Laura acompañó a Juan a través de doce calles oscuras, un pequeño parque que hedía a popó humano recién hecho, dos avenidas y un puente; luego cruzaron la noche hacia la izquierda bordeando una cancha de béisbol abandonada cuyo último jonrón había sido conectado en 1989 y ahora era un nido gigante de maleza, ratas, y mansos vagabundos. En todo este recorrido ella se había fumado 3 cigarrillos. El unos diez. Eran las tres y media de la mañana cuando se detuvieron en una tienda insípida, una ventana con reja en una pared que solo tenía un bombillo débil y un timbre y estaba ornamentada por un borracho dormido en el único banco para sentarse que había.
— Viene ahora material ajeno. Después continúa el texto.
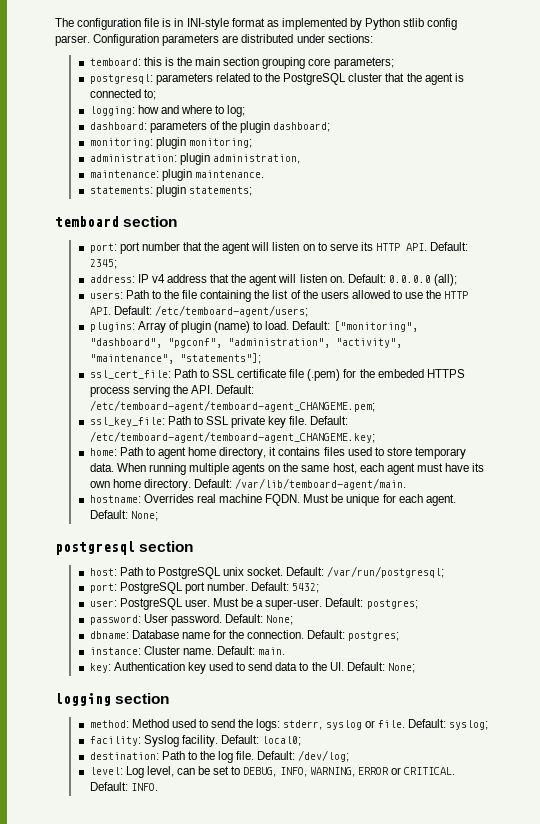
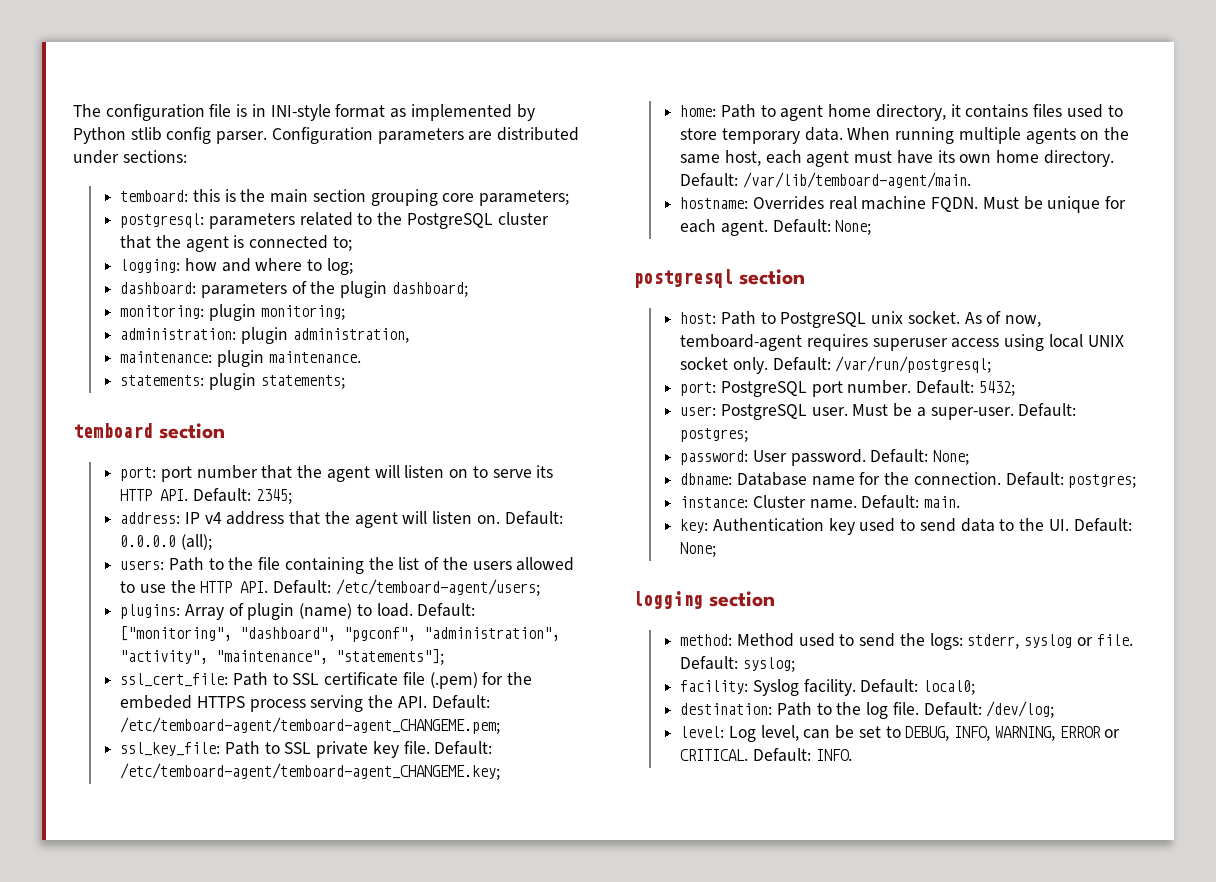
(284, 571) none -> [964,311,1042,327] [680,334,1124,351] [680,357,769,374] As of now, temboard-agent requires superuser access using local UNIX socket only.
Juan la miró boquiabierto mientras ella requisaba los bolsillos del borracho pero identificó en su torcida boquita de muñeca, en su mueca caprichosa que le empezaba a conocer bien, que ya le habían sacado todo al pobre hombre. Laura lo empujó al suelo con una medio patada brindada por sus botas de cuero negrísimo y en esa breve apertura de piernas, Juan constató encantado que no llevaba bragas bajo su faldita rockera.
Laura se sentó en el banco de cemento mientras el pagaba a una momia sonámbula las dos cervezas y el paquete de cigarrillos con su último billete. De ahora en adelante era la suerte o la nada, pensó mientras se dirigía a la semioscuridad donde ella lo esperaba.
Caminó seguro hacia esas piernas que se abrían a cada paso, aunque sabía que solo una gota de su saliva, le bastaría para ser un héroe.